**Assignment**.
If a line in the entries below holds the string "open", copy it.

-----

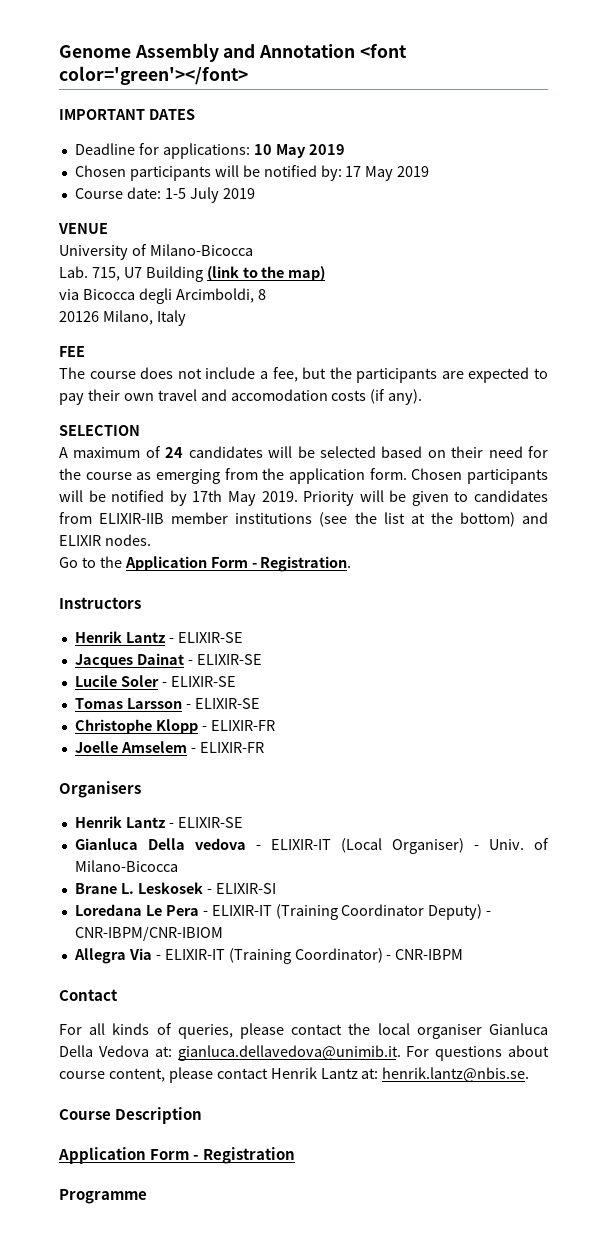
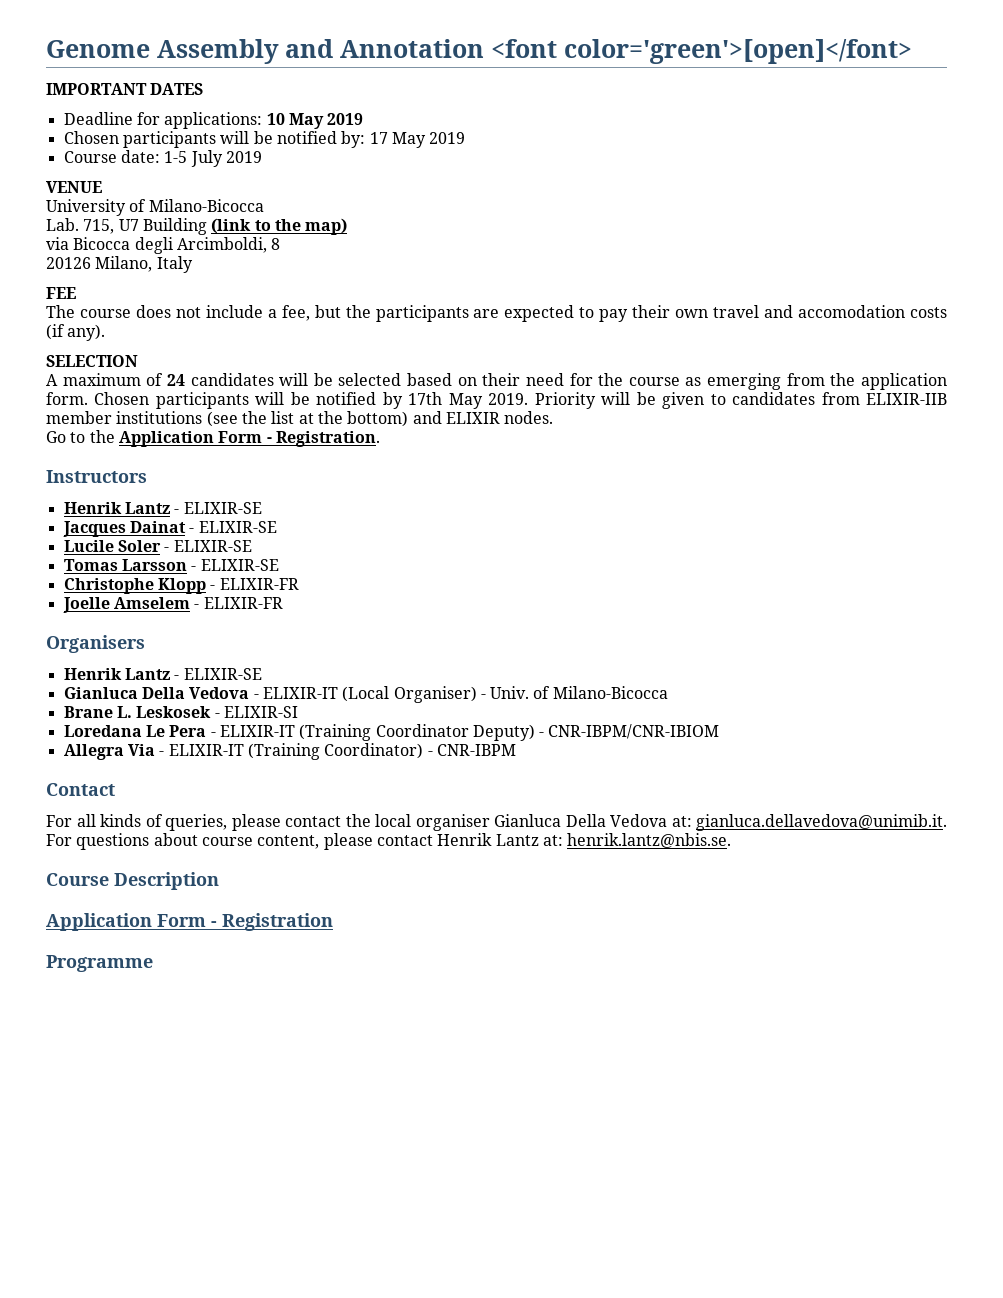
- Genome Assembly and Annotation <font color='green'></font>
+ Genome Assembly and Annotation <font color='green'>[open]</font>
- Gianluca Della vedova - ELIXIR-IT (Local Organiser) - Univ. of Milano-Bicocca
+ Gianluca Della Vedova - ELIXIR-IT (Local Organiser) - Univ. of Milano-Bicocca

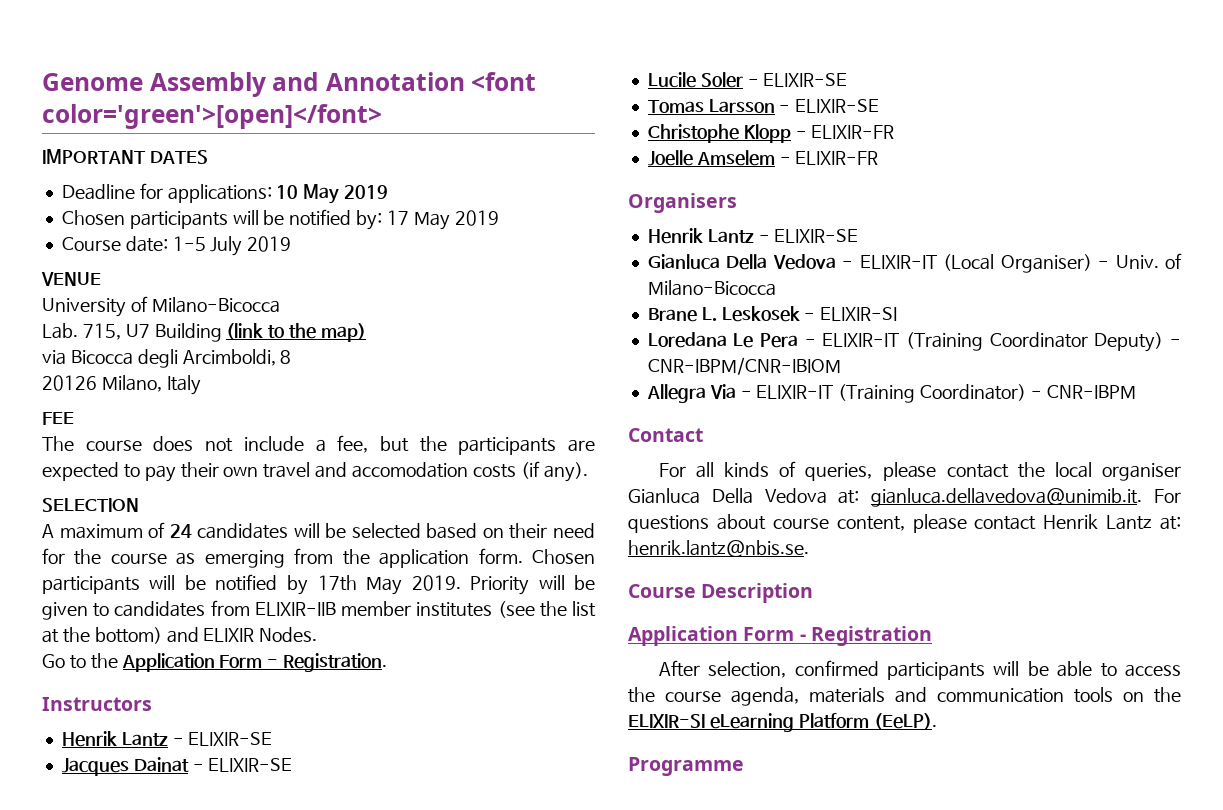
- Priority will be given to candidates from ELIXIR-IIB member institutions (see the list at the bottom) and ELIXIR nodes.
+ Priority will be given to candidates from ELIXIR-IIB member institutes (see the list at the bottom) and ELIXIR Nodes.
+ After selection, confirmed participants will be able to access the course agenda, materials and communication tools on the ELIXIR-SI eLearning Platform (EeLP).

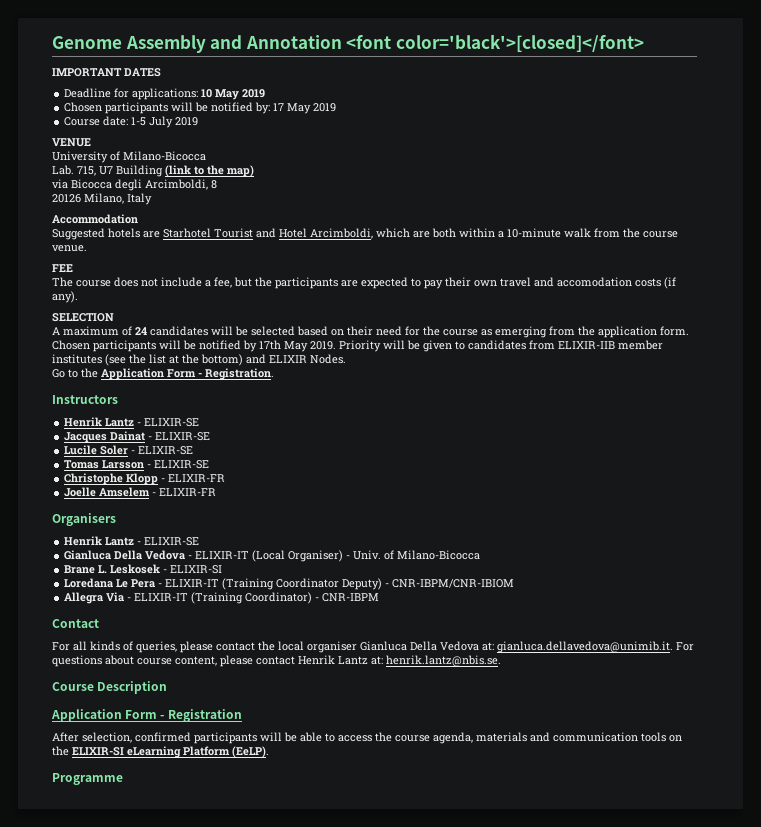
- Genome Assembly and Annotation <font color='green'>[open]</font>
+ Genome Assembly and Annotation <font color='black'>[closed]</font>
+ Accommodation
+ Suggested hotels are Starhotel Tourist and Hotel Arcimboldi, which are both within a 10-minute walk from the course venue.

-----

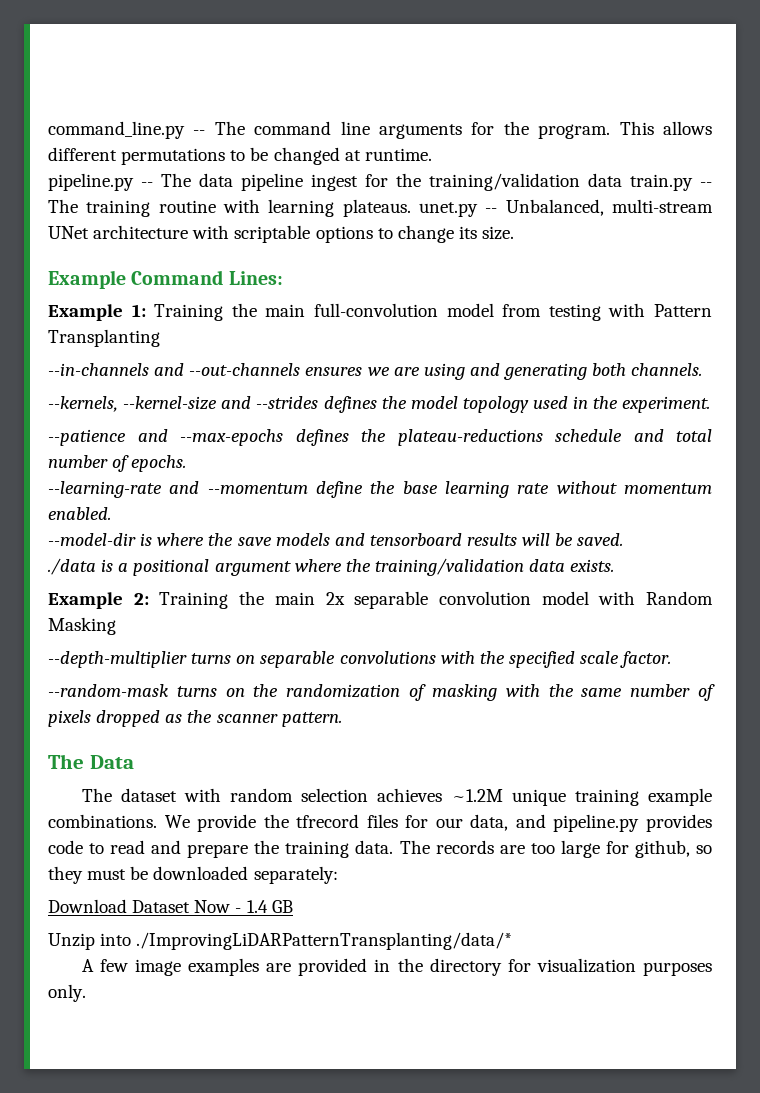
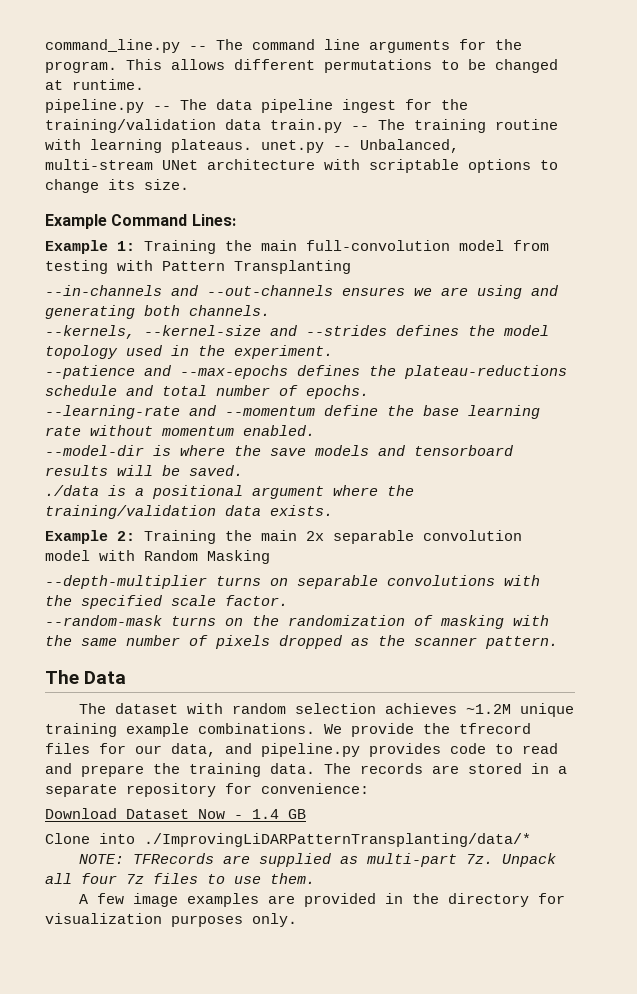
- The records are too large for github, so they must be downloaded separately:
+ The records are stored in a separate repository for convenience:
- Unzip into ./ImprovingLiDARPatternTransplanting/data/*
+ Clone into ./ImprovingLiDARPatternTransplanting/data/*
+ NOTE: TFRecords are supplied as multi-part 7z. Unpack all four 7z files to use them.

-----

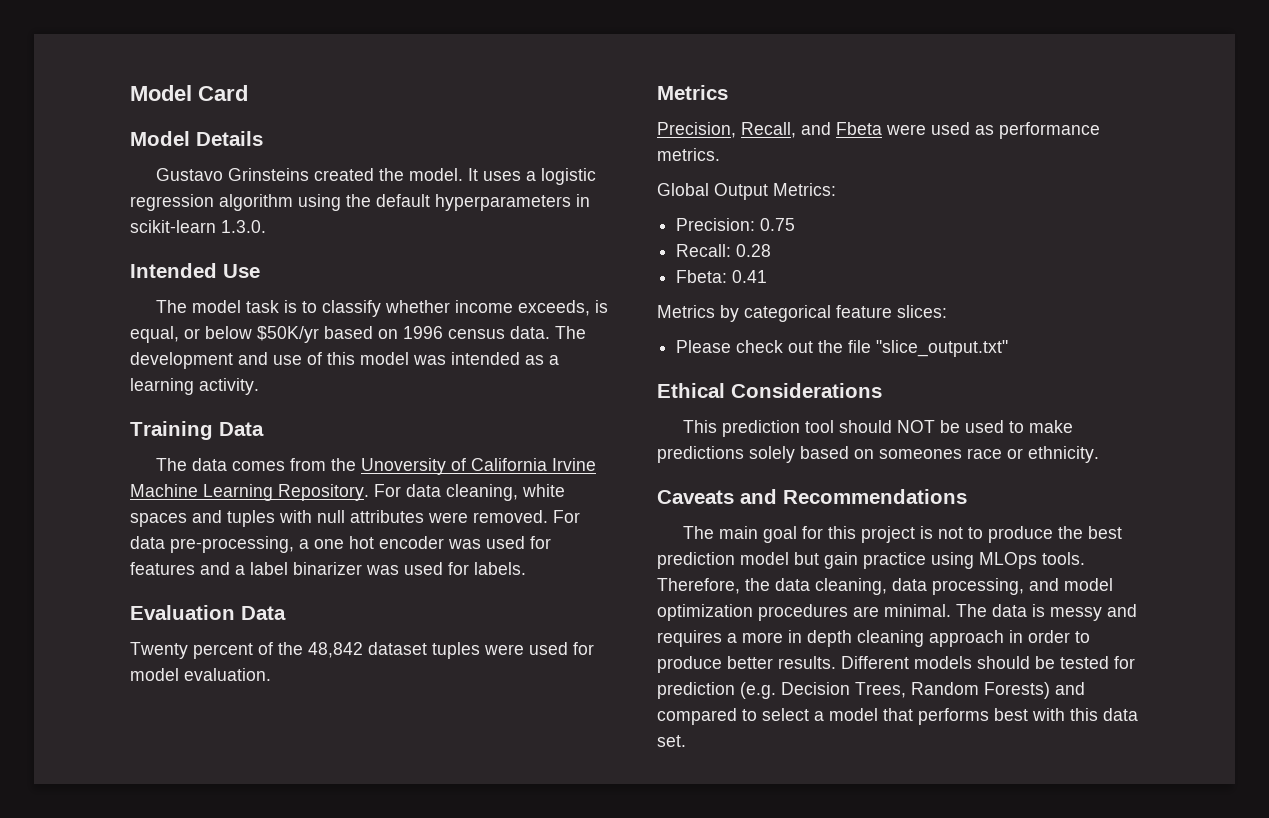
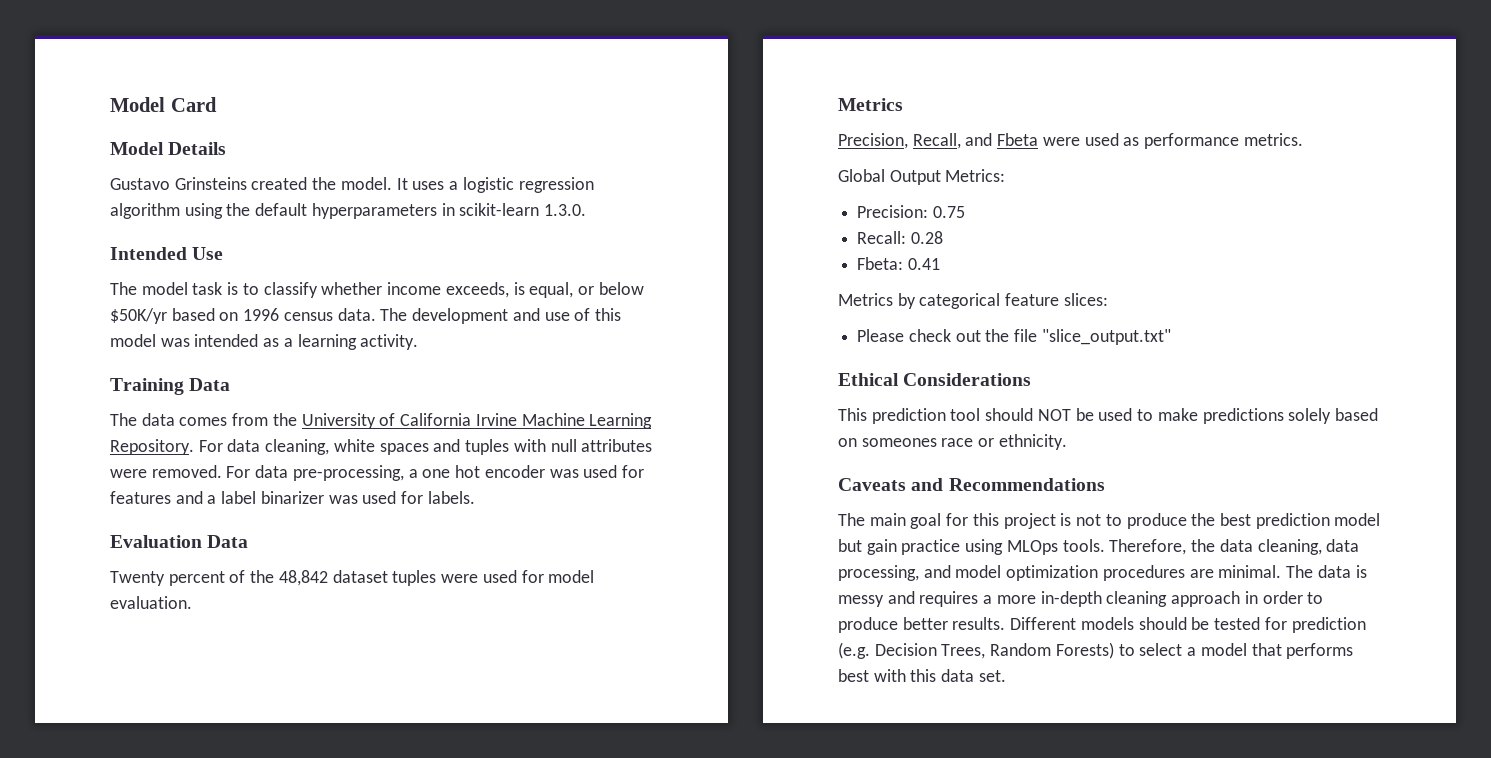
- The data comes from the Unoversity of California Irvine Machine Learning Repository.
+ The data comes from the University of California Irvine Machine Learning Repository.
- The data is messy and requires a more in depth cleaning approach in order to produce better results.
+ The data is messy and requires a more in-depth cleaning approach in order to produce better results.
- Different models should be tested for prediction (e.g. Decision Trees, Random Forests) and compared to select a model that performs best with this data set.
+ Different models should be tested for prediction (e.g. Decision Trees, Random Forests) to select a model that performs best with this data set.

-----

**Answer box**.
+ Genome Assembly and Annotation <font color='green'>[open]</font>
- Genome Assembly and Annotation <font color='green'>[open]</font>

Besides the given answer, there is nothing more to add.